***** EXERCISE DATA *****

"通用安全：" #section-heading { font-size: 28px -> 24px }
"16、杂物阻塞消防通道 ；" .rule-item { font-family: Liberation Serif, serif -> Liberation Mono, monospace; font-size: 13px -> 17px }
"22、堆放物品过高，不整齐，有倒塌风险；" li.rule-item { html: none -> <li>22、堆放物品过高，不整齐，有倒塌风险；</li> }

*****
***** EXERCISE DATA *****

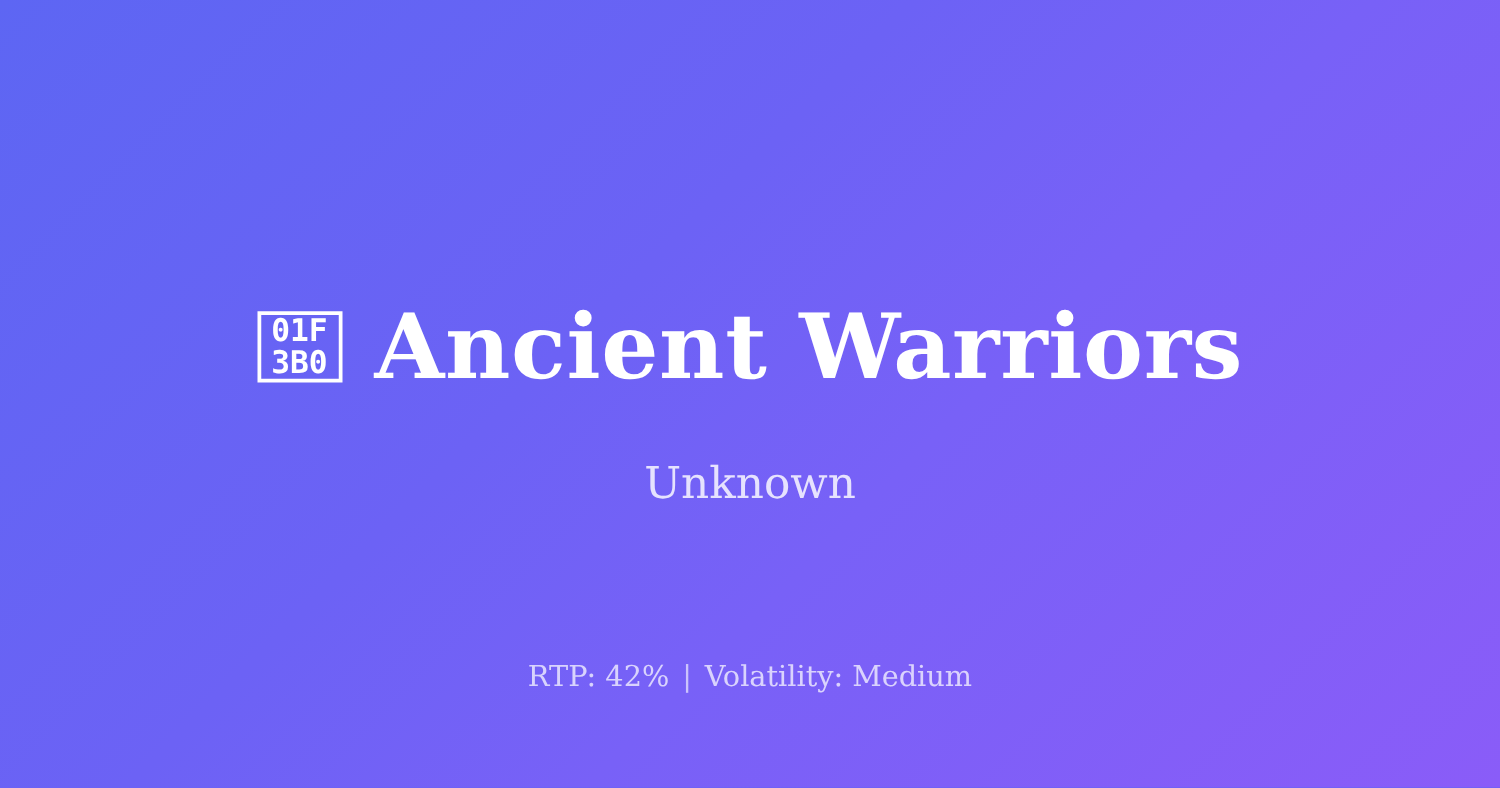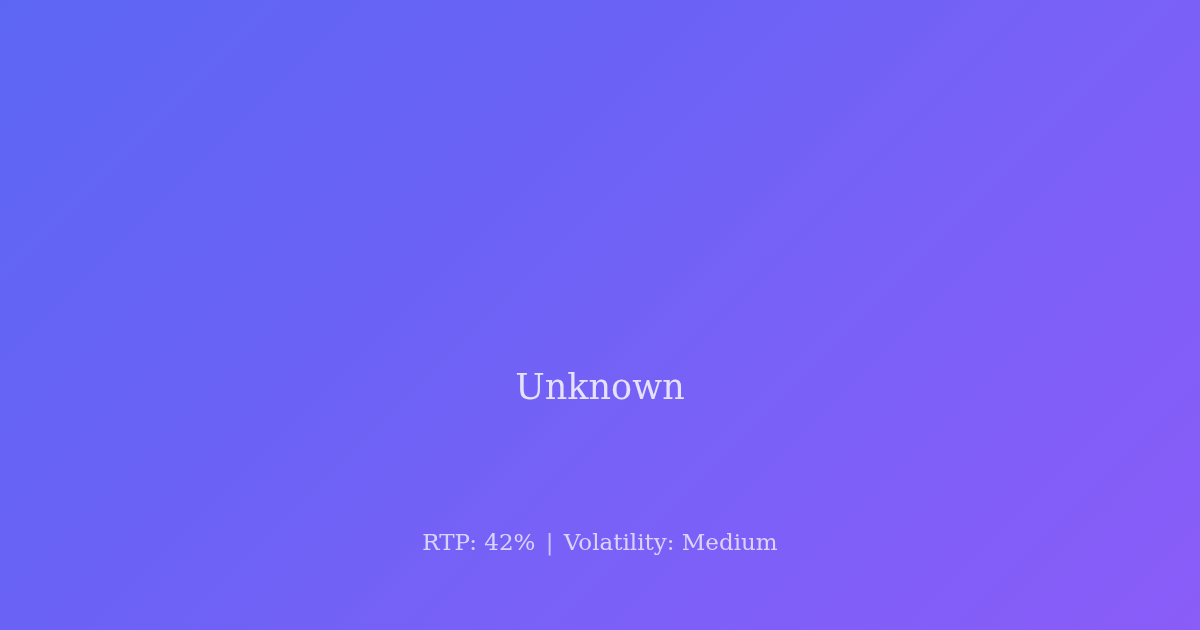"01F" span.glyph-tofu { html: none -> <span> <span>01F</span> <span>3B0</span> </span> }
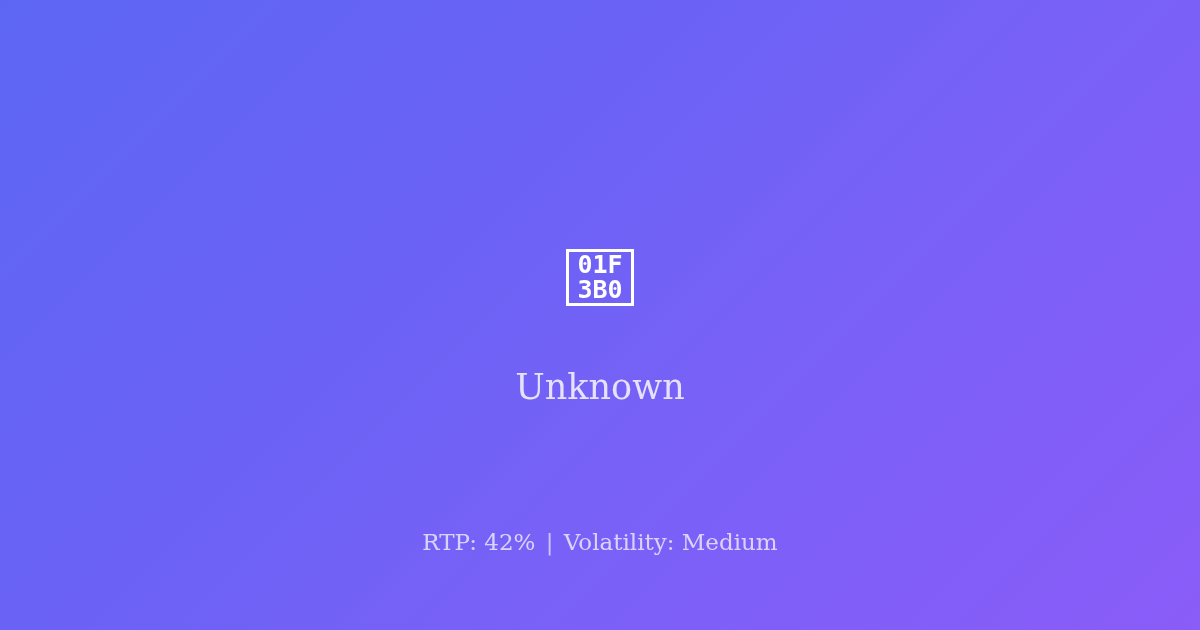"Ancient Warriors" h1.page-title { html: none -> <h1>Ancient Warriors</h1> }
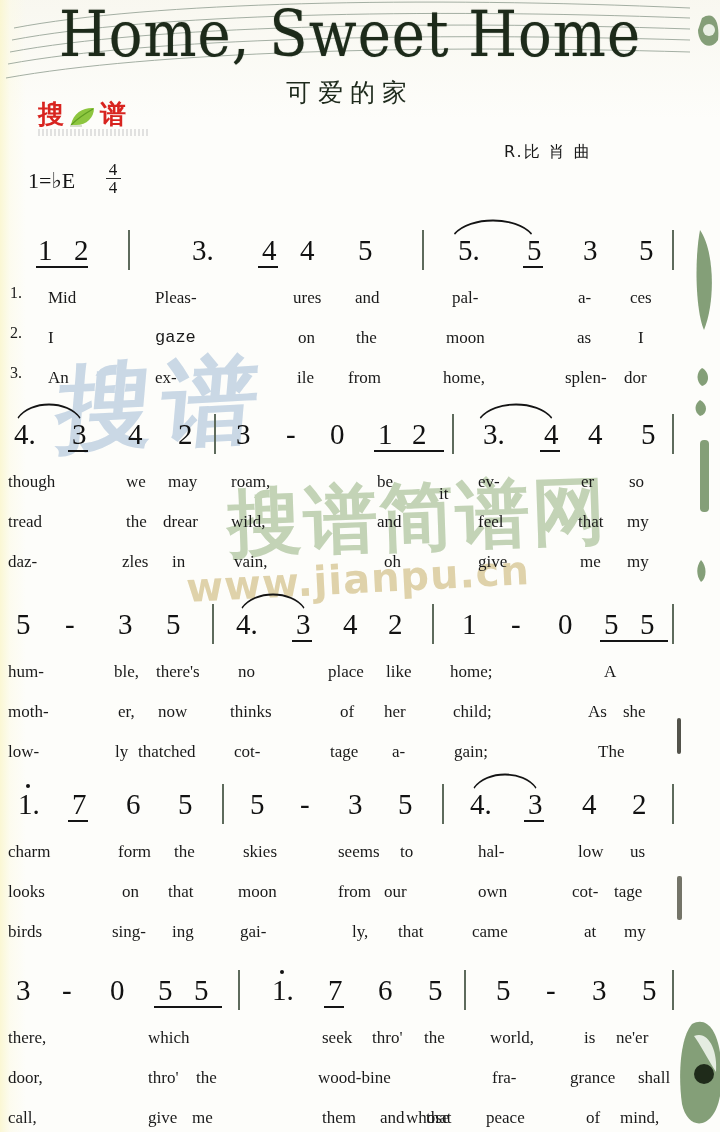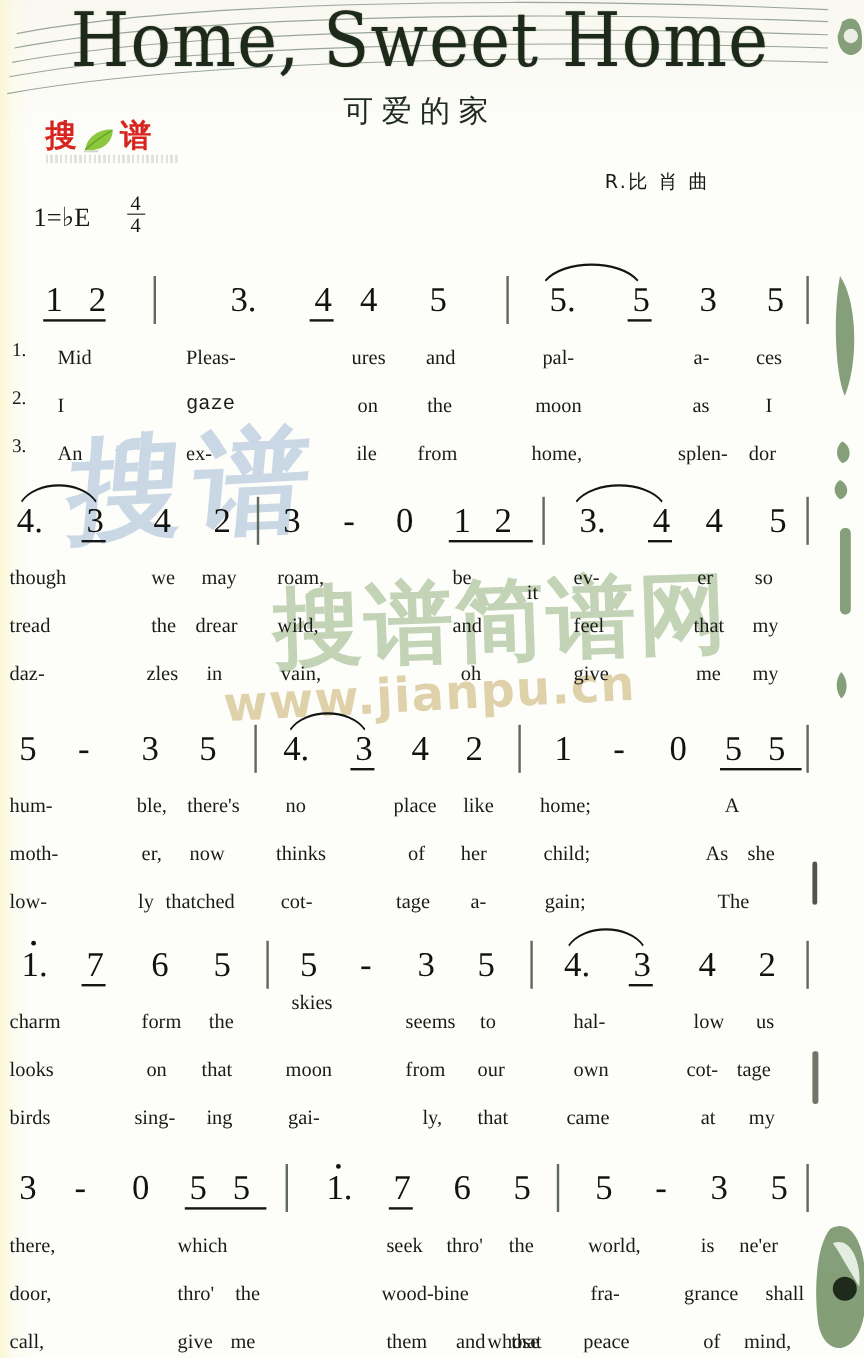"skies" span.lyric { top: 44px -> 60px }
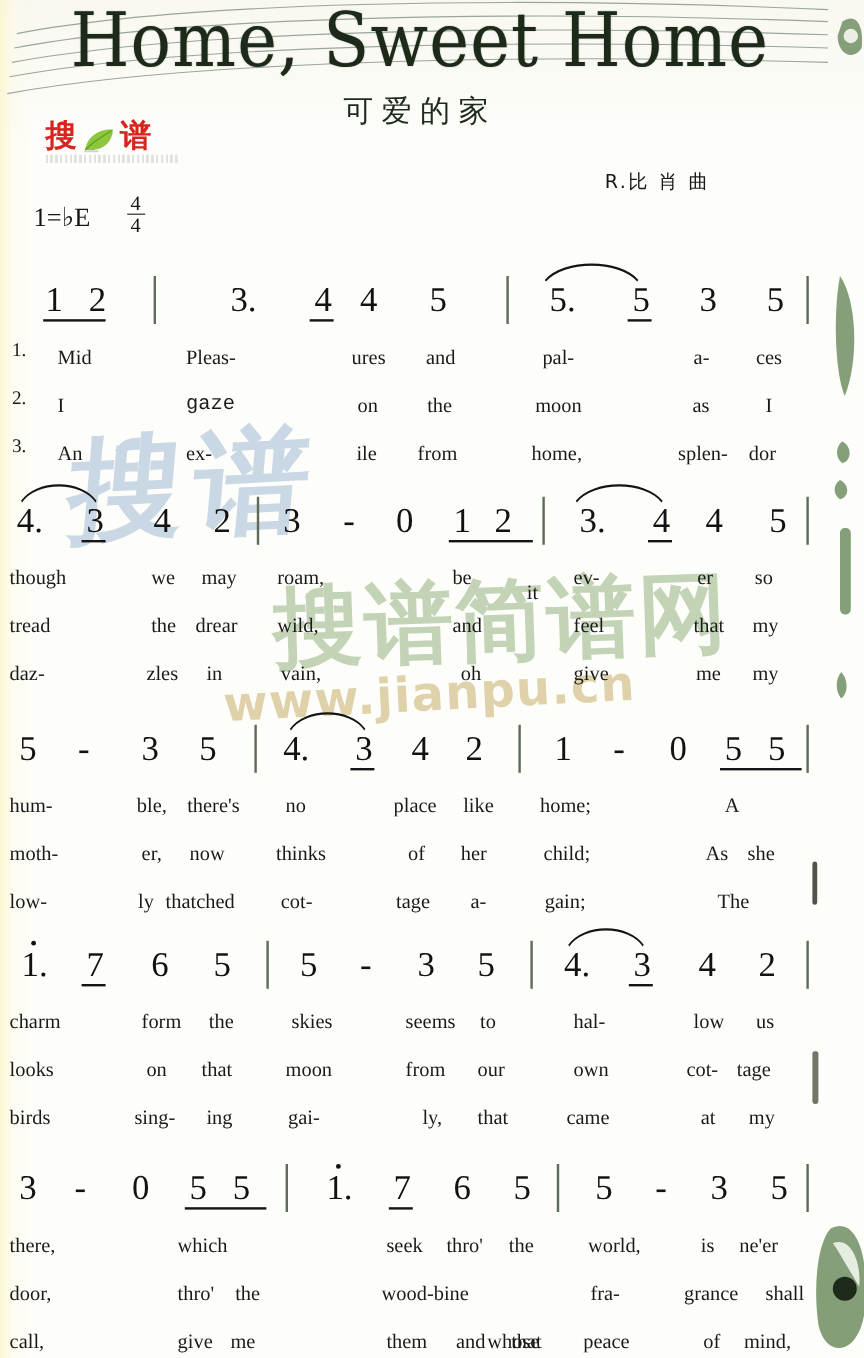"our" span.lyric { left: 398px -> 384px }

*****

§ WORK TO BE COMPLETED: Give back the records above exactly, limited to the lines between the one holding "font-size: 28px ->" and the one holding "none -> <li>22、堆放物品过高，不整齐，有倒塌风险；</li>", inclusive.

§ REPLY TO THE EXERCISE:
"通用安全：" #section-heading { font-size: 28px -> 24px }
"16、杂物阻塞消防通道 ；" .rule-item { font-family: Liberation Serif, serif -> Liberation Mono, monospace; font-size: 13px -> 17px }
"22、堆放物品过高，不整齐，有倒塌风险；" li.rule-item { html: none -> <li>22、堆放物品过高，不整齐，有倒塌风险；</li> }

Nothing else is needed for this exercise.